WHAT IS NEEDED: Pictures do not belong in your copy. Repeat all the other data exactly.

TASK MATERIAL:
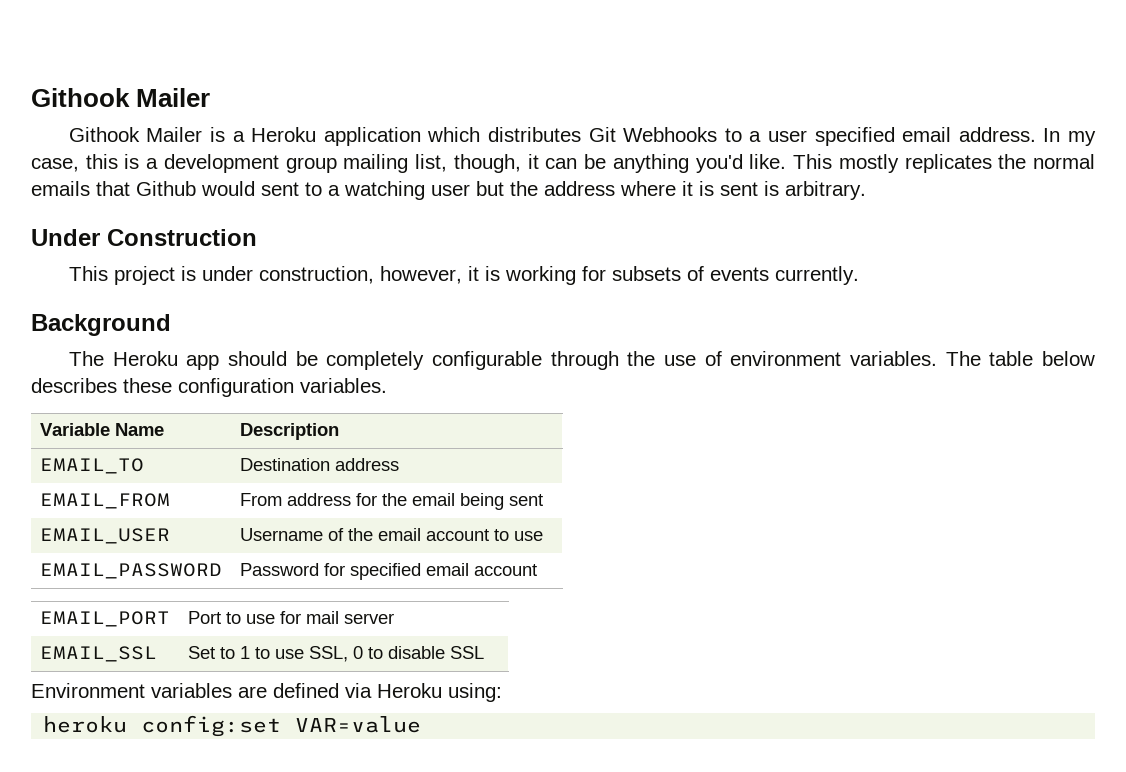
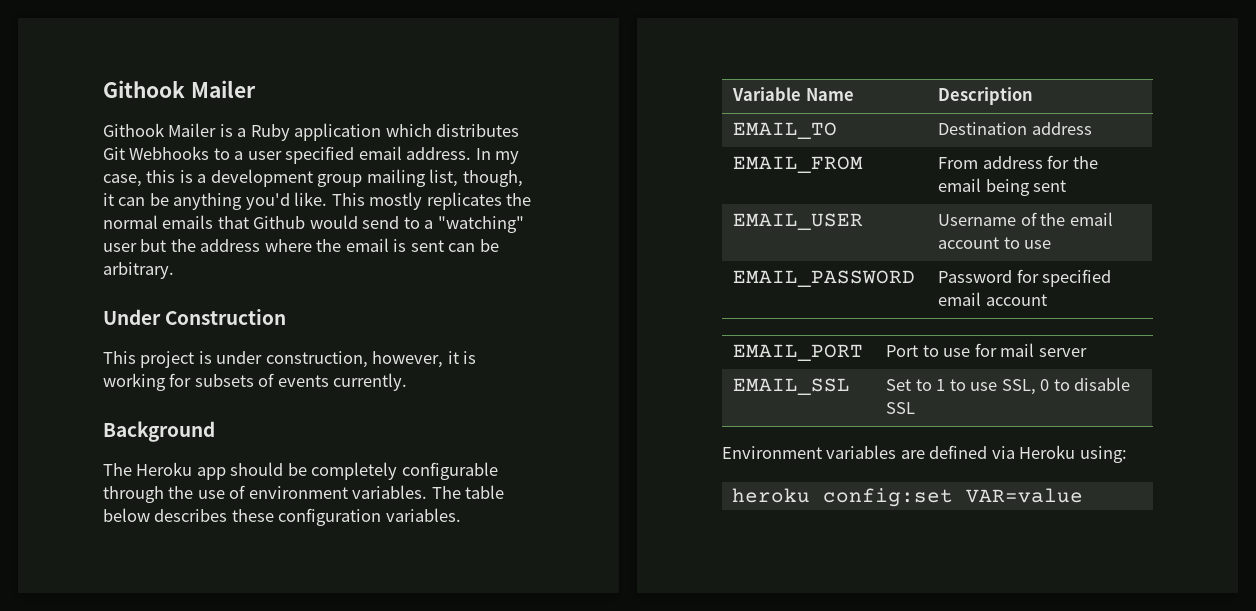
- Githook Mailer is a Heroku application which distributes Git Webhooks to a user specified email address.
+ Githook Mailer is a Ruby application which distributes Git Webhooks to a user specified email address.
- This mostly replicates the normal emails that Github would sent to a watching user but the address where it is sent is arbitrary.
+ This mostly replicates the normal emails that Github would send to a "watching" user but the address where the email is sent can be arbitrary.

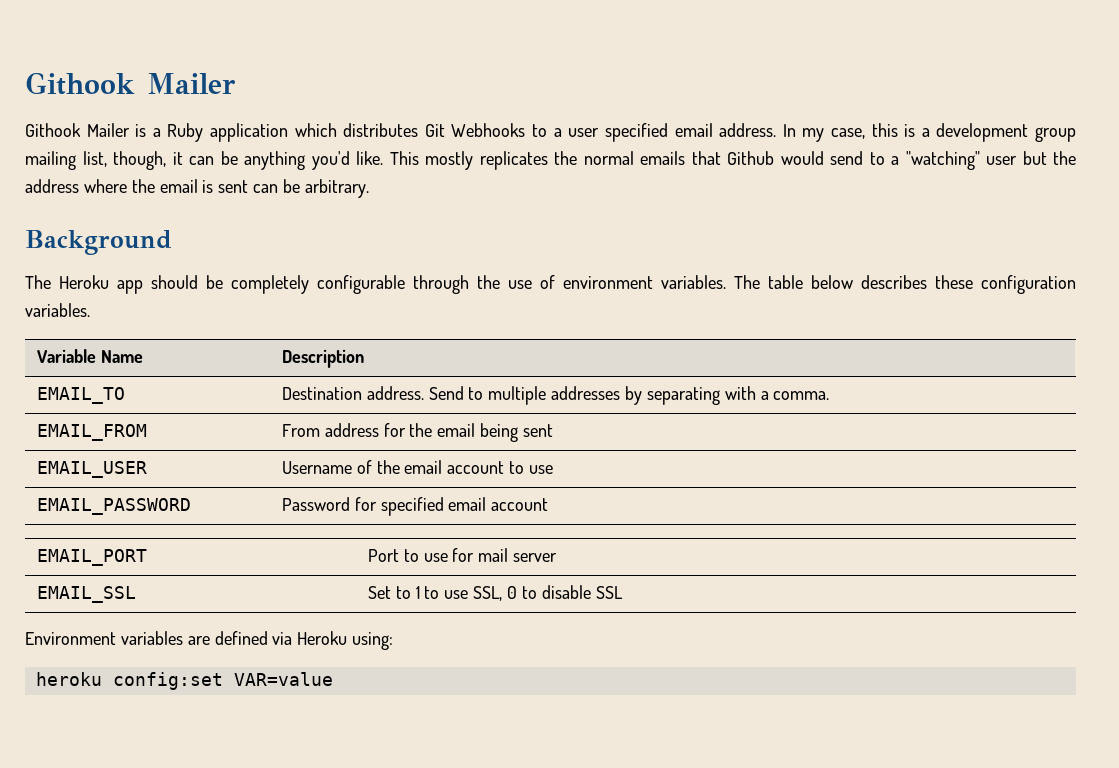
- Under Construction
- This project is under construction, however, it is working for subsets of events currently.
- EMAIL_TO | Destination address
+ EMAIL_TO | Destination address. Send to multiple addresses by separating with a comma.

RESULT:
- Githook Mailer is a Heroku application which distributes Git Webhooks to a user specified email address.
+ Githook Mailer is a Ruby application which distributes Git Webhooks to a user specified email address.
- This mostly replicates the normal emails that Github would sent to a watching user but the address where it is sent is arbitrary.
+ This mostly replicates the normal emails that Github would send to a "watching" user but the address where the email is sent can be arbitrary.

- Under Construction
- This project is under construction, however, it is working for subsets of events currently.
- EMAIL_TO | Destination address
+ EMAIL_TO | Destination address. Send to multiple addresses by separating with a comma.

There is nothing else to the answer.